Tupelo honey is often referred to as Southern gold or the Queen of honey and rightly so. This velvety honey is the only honey diabetics can eat. Its high fructose content means that it is quickly absorbed by the body. Compared to other honeys it is has a longer release of energy making it also perfect for athletes. This also makes it the only honey that doesn’t crystallize, it remains liquid for years.

The Tree

The Ogeechee Tupelo tree was named for the river in Georgia where it was discovered by William Bartram, the Ogeechee River. It is also called sour tupelo gum, white tupelo, and bee tupelo. The trees grow in swamps. Therefore, the beehives are on stilts for them to gather the nectar from the female trees that have the blossoms.
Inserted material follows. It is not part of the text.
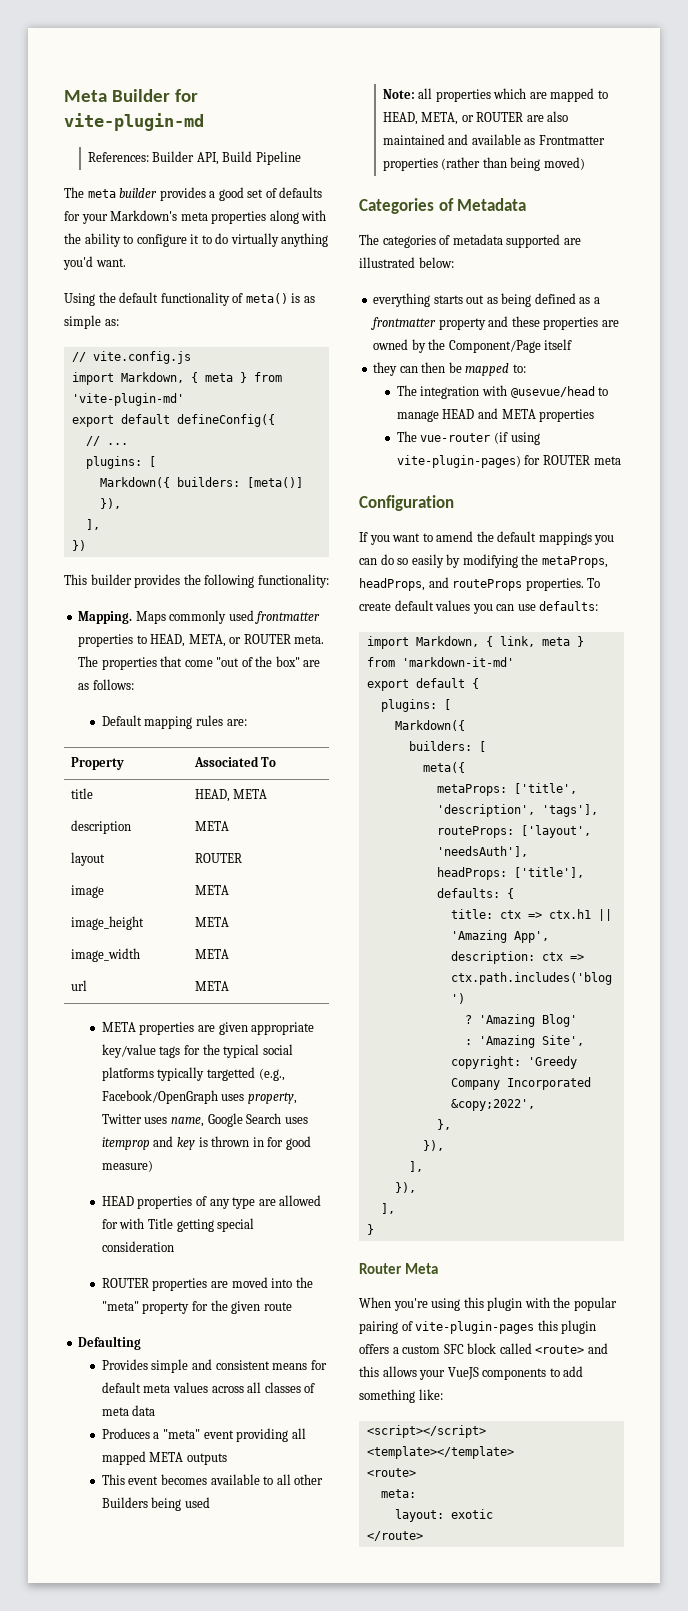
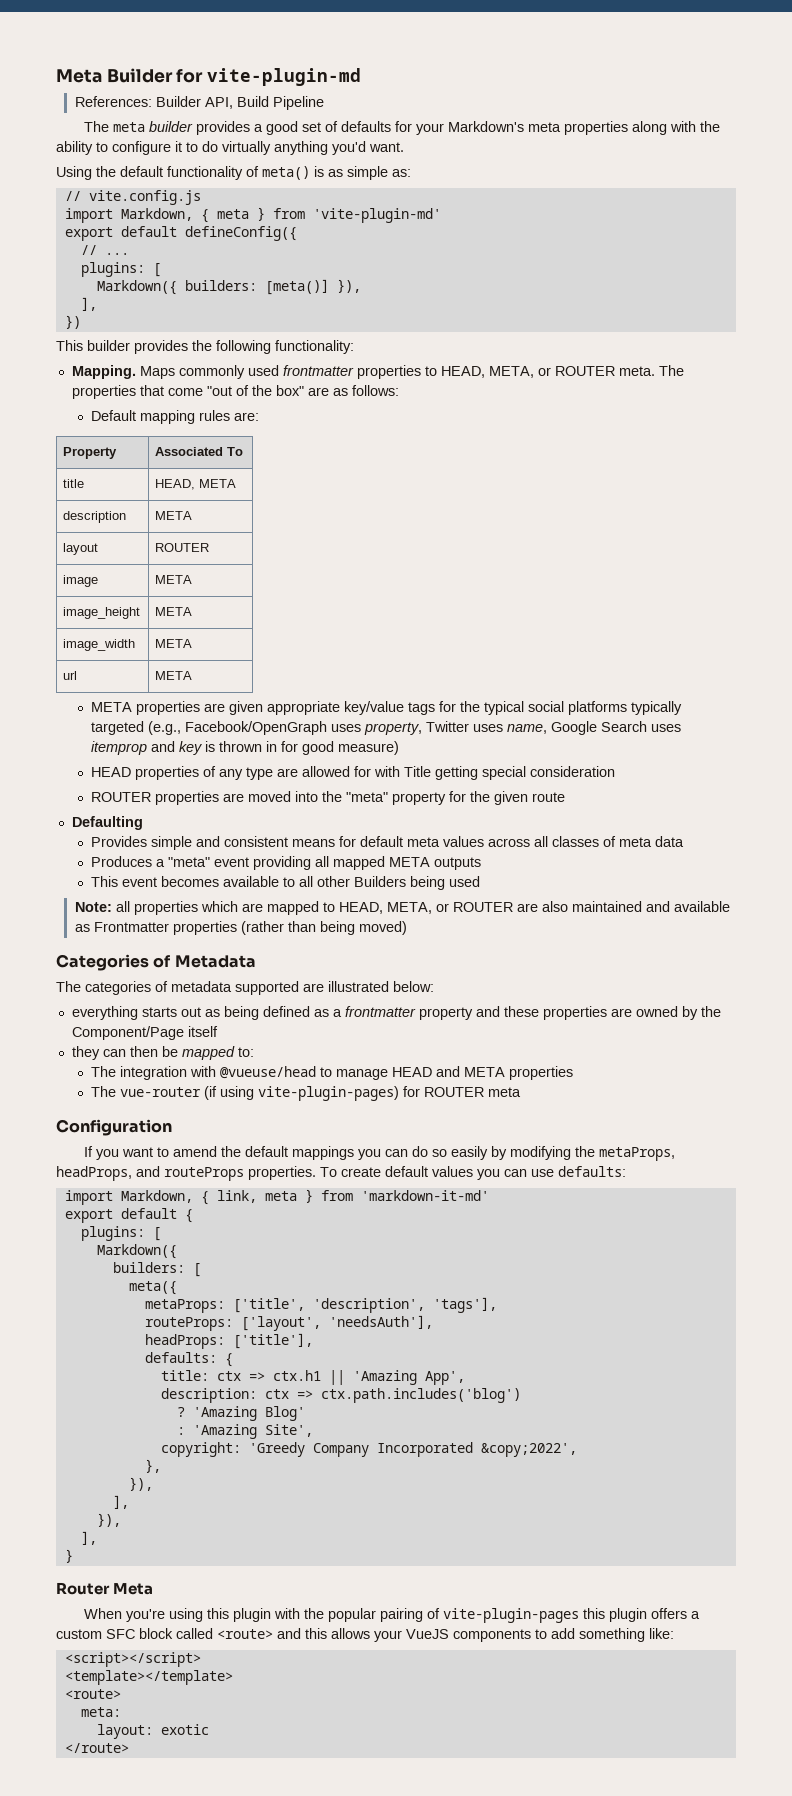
[206,1067,255,1081] targetted -> [90,721,144,735] targeted
[510,386,595,398] @usevue/head -> [219,1066,316,1079] @vueuse/head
As the flower is like a magnolia, quite delicate, the hives have to be close to the trees. The red fruit of the tree ripens in autumn and can be made into jams and as a substitute for limes.

The Bees

Timing is everything with tupelo honey harvesting. And of course, the bees. Honey bees can produce about ½ tsp of honey in its lifetime and it take about two million flowers to produce one pound of honey. This is probably why they are called worker bees. Tupelo honey has always been my favorite especially in my grits honey scrub.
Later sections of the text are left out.